Experience in HR and internal communications preferred
It is also assumed that the CXO’s role focuses on external relations that ultimately point to the customer, but it is important to reiterate the internal responsibilities of the CXO. Adam Powers, chief experience officer at Bartle Bogle Hegarty, recognises this stating,
“There is an inward-facing aspect to this role – a CXO works with c-suite colleagues to ensure the business practices what it preaches. We must interrogate the customer experience that our clients have with us.”
The candidate must understand the digital landscape
Perhaps the most influential change for the CXO is within the digital and technological landscape. Customer experience is no longer successful through creating what Matthew Candy, European leader at IBM Interactive Experience, calls a “singular inspirational moment”. Instead, customer experience needs to market at the speed of expectation, and this means the CXO needs to find methods of engaging customers outside of the traditional industry boundaries.

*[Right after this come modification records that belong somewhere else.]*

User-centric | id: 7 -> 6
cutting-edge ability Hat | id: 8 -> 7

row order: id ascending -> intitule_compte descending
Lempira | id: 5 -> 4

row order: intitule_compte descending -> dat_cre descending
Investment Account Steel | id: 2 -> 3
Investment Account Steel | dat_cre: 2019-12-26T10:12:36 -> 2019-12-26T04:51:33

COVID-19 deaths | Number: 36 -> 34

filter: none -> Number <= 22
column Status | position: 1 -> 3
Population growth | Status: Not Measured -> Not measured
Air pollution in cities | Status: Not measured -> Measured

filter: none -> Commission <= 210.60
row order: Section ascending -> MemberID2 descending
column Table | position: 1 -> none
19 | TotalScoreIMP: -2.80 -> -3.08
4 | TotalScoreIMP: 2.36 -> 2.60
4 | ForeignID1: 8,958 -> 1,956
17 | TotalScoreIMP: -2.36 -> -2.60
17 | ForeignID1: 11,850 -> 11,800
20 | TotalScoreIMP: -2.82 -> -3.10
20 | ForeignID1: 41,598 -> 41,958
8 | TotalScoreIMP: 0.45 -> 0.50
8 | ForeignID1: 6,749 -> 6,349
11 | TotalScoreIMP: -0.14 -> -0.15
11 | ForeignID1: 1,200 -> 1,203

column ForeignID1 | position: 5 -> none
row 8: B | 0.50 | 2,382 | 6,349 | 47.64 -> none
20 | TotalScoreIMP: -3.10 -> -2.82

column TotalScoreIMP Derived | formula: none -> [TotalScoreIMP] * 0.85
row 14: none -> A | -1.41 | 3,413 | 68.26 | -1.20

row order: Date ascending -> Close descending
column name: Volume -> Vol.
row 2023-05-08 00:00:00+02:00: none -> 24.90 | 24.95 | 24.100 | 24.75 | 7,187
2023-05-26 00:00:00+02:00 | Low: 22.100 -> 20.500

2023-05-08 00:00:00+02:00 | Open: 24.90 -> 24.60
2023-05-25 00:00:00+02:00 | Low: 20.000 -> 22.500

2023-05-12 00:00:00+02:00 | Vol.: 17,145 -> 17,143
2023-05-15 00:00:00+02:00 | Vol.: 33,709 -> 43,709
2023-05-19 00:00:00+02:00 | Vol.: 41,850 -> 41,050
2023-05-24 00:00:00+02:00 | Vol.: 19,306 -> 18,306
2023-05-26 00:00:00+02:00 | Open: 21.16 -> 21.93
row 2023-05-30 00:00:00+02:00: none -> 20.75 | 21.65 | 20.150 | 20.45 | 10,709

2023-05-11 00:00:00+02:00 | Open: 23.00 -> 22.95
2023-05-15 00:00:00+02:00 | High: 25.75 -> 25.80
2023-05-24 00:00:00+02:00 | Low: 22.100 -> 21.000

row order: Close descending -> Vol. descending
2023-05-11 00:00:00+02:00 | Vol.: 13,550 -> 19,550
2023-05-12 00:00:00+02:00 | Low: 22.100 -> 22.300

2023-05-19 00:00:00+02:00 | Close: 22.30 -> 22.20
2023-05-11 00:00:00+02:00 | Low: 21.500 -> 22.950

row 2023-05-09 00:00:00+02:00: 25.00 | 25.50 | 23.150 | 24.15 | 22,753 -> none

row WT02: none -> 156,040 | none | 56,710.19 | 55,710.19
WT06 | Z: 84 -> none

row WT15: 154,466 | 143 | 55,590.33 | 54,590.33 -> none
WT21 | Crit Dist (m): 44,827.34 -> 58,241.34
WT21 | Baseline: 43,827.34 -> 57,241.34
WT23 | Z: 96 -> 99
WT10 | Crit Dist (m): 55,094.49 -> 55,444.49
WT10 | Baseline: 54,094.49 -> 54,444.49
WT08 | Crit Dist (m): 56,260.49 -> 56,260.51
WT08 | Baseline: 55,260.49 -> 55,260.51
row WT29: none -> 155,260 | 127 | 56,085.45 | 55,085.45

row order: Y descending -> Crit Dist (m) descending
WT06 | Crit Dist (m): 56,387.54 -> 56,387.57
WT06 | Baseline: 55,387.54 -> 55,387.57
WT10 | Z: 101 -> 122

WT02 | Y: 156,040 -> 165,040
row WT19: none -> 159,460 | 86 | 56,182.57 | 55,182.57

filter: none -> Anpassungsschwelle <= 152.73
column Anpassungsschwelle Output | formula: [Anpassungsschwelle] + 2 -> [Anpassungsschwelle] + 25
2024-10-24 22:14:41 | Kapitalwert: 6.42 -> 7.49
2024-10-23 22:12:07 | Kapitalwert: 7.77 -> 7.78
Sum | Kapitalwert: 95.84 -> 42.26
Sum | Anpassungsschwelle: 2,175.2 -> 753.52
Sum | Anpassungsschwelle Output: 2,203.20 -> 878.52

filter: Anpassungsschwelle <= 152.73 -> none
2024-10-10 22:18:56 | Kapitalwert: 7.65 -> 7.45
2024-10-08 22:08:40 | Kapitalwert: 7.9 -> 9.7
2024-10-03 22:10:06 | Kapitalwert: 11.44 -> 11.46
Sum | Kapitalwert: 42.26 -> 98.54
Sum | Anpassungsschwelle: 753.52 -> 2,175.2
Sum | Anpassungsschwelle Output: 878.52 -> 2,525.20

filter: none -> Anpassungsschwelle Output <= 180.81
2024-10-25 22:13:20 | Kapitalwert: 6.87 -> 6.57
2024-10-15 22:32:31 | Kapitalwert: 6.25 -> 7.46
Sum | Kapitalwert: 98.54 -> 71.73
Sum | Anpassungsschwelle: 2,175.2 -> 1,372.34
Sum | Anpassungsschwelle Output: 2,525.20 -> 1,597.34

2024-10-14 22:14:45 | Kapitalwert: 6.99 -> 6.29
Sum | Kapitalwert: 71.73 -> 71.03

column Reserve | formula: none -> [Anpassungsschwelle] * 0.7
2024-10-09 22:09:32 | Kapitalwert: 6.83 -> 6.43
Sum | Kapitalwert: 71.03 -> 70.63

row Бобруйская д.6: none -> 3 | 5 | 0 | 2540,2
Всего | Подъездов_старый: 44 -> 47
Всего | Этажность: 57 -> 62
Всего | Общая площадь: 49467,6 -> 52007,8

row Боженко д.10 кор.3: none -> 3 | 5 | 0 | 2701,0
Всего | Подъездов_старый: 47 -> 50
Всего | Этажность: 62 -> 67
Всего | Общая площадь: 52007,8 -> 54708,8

Experience in content marketing is a necessity
The relationship between customer and business is more fluid than it used to be. Customers, within B2B or B2C, are now content creators, and as the customer experience journey becomes digitalised, businesses should use content creation to engage with their audience in a way that has not been happening before. The CXO should be approaching customer experience with a more holistic framework, and consider the digital customer experience journey as an interactive and mutual relationship between customer and business, rather than one with set boundaries.
10 years’ experience in data management and CRM
Data can be argued as the foundation for successful customer experience. The complexities of customer experience, in the digital realm in particular, have caused the customer experience journey to become increasingly at risk of being convoluted and miscommunicated. Data is a fantastic insight into millions of devices, interactions, transactions and touchpoints that customers encounter, and thus help us understand customer behaviour on a micro-scale. In a society where customers demand immediacy, it is essential that businesses are able to respond fast and manage expectations. Data is an essential tool for CXOs, as businesses can really target their customer experience in the widening marketing arena. In a year where ‘personalisation’ seems to be a marketing buzzword, it is perhaps of no surprise why data is currently at the forefront of CX.
The role of the CXO is therefore indeed multi-faceted. One can no longer enter the role with a linear approach to customer experience. CXOs need to work with a range of people and platforms, both in the real world and the digital world. Like good customer experience, CXOs also need to adapt and respond effectively to the challenges they face.